# Microsoft Office Application Help - Excel Help forum > Excel General >  >  find and replace not working

## kitbit

Hi All,

Sorry for the basic question...
I'm using Excel 2007 and trying to replace about 2000 commas with full stops. I want to use find and replace but keep getting a message saying that Excel cannot find the data I'm searching for. 

Excel help suggests I haven't clicked on "find" before clicking "replace" but I did. 
I've tried highlighting the column in which I want to make the replacements, but same message. 
Also tried highlighting nothing, same message.
Tried copying and pasting the whole thing into a new file, but same message.

What am I doing wrong?!

TIA

----------


## Andy Pope

Check the Options on the Find/Replace dialog.
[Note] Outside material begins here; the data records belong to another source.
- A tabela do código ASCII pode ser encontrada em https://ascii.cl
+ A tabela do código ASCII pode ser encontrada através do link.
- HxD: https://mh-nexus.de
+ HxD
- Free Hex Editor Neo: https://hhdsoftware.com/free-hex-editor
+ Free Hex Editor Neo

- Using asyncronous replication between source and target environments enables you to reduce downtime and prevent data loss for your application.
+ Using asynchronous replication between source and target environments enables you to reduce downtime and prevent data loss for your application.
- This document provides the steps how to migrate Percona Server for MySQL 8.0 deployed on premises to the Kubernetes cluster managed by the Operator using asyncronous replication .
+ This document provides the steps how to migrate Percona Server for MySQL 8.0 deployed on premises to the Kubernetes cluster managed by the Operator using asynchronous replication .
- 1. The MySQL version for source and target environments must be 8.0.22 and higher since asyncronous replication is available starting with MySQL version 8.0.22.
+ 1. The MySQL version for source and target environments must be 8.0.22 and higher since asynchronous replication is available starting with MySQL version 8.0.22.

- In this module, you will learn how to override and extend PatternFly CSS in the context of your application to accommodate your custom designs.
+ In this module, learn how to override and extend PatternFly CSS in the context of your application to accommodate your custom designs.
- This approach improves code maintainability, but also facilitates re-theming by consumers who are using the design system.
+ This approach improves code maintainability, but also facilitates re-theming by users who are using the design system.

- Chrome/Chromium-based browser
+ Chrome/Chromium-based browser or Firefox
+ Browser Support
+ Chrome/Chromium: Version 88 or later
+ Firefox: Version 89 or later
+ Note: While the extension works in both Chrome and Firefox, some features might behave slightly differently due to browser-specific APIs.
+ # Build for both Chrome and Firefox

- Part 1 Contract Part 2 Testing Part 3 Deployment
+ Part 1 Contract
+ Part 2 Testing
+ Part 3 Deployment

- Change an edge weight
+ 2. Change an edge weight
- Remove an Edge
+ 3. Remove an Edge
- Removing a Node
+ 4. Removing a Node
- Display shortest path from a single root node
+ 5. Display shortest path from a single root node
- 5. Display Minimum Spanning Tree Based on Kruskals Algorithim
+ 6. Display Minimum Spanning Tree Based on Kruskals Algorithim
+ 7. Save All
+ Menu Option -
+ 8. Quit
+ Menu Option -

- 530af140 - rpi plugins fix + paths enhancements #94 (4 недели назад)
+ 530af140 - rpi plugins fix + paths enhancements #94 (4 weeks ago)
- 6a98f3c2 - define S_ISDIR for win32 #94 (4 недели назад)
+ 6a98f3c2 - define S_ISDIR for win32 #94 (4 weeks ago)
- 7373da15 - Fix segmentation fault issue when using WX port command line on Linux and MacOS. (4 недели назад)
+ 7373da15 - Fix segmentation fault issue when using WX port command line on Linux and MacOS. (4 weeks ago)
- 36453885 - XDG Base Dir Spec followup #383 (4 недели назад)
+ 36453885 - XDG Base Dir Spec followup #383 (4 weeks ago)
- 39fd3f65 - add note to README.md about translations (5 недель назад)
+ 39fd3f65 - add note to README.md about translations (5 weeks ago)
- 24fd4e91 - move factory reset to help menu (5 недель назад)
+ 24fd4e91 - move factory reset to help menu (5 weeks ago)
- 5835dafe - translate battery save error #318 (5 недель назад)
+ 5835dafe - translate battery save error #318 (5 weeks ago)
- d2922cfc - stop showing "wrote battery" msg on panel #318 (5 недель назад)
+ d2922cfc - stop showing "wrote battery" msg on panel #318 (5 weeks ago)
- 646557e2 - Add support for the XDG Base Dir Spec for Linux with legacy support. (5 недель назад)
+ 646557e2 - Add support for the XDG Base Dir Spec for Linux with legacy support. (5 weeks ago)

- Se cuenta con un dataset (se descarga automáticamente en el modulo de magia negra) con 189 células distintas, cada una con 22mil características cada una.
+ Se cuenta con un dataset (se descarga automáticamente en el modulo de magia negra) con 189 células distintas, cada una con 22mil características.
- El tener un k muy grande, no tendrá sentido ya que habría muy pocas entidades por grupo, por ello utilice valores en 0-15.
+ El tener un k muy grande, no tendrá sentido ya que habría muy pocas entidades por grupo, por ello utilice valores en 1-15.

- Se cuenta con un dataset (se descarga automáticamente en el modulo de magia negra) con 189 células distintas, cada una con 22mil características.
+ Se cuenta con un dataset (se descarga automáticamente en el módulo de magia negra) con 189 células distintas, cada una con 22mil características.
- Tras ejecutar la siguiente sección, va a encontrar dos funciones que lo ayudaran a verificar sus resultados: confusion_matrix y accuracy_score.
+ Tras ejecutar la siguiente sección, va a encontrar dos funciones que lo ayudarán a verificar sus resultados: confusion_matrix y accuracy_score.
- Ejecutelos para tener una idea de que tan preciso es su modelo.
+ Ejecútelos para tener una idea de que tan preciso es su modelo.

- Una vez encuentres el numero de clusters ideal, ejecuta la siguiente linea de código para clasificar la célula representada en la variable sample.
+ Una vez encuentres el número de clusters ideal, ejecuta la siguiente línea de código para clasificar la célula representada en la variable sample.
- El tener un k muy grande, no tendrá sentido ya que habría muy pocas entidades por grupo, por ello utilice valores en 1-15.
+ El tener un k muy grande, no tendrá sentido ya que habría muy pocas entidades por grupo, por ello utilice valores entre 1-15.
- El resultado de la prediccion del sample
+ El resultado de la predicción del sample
make sure 'Match entire cell contents' is not enabled

----------


## kitbit

Just checked it - it isn't. There is also no other formatting specified.

----------


## Andy Pope

can you post small example

----------


## kitbit

Thanks Andy, do you mean a screenshot? I've attached my last attempt. Column B has currency in euro format ie "1.000,00" and I need to change it to "1000.00". Am trying to change the "." to a space, then change the comma to a point, then change the space to a comma. Phew. 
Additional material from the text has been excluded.